To answer your question, I don't encounter them often in reality, it depends on where the job came from, for more up class weddings, the couples are also older, and so are the guests, who probably see it beneath them to be acting as photographers running around the couple, they shoot among themselves with their leicas and point and shoots but very normal and no problem with that.

For more normal weddings we pre diiscuss this with couples and thus far all understand and would not also ask their relatives to shoot. If some uncle bob still appear it is not of the couples' intention and they understand if the person goes out of control we are not at fault. Still encounter sometimes.

We treat uncle bobs with the same respect as we would any wedding guests and we gently request them to cooperate but we don't insist. That is professionalism. But any ruined pictures or decreased quality as a result of that person messing around are the couple's lost.

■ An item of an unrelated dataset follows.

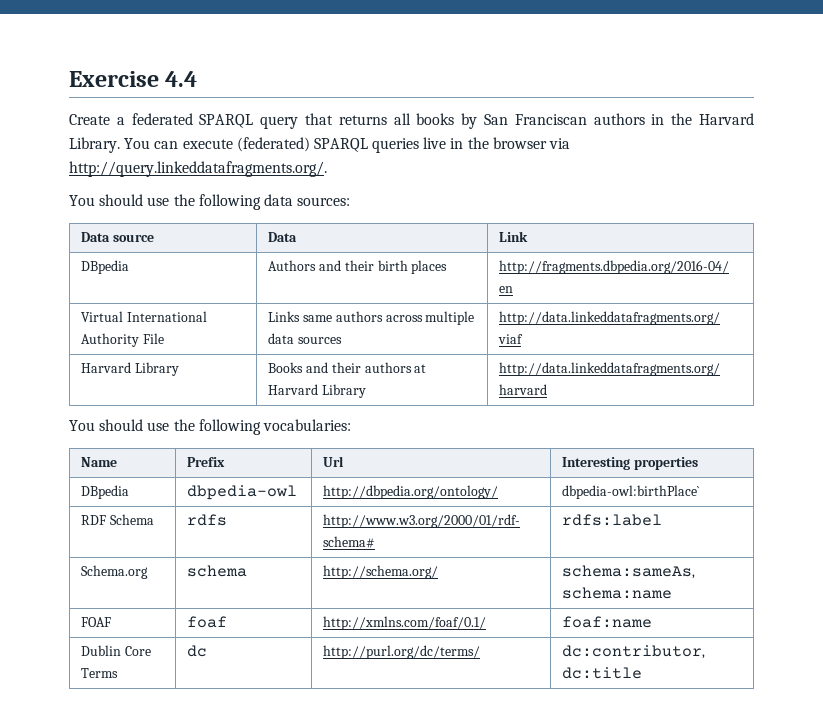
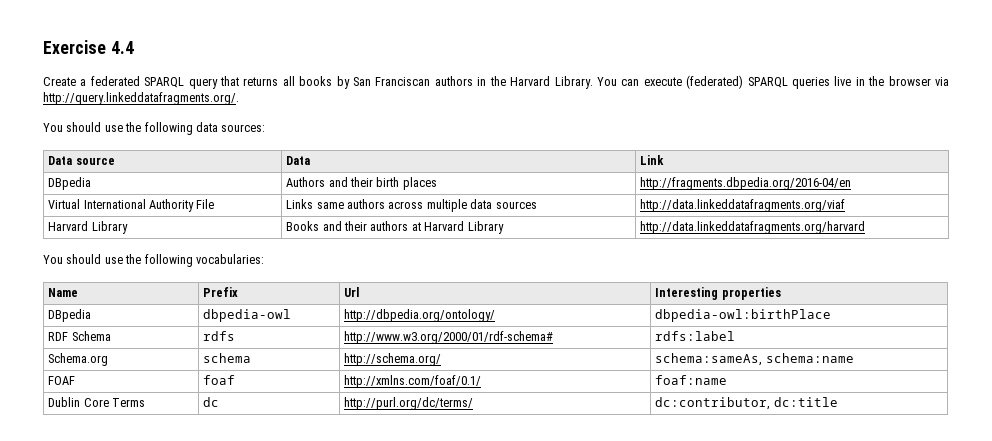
- DBpedia | dbpedia-owl | http://dbpedia.org/ontology/ | dbpedia-owl:birthPlace`
+ DBpedia | dbpedia-owl | http://dbpedia.org/ontology/ | dbpedia-owl:birthPlace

I do what Catchlights do and have a folder with all pictures they affected collected. Videographer have their clips of such scenes if videographer also affected. We don't deliver this but is just proof to store as evidence in case couple blame us. Crucial scenes we still have to deliver. Couples are often disappointed when their first kiss there is an obnoxious camera man right in center of the pic just behind their kiss. Or similar situations.

To be frank, in real person on real weddings, most pros are very service oriented people. The real strength of wedding photography is not arty farty award winning pics, but trust and people skills.

I may be very friendly with uncle bob on site, but it does not mean I approved of his behaviour, coz it's to the detrimental of my product. Thus on hobby forums, I feel a responsibility to rise awareness and I do it with a passion and with strong words. I seen many seniors members advising gently, nobody listens. Some one have to be the bad guy - me.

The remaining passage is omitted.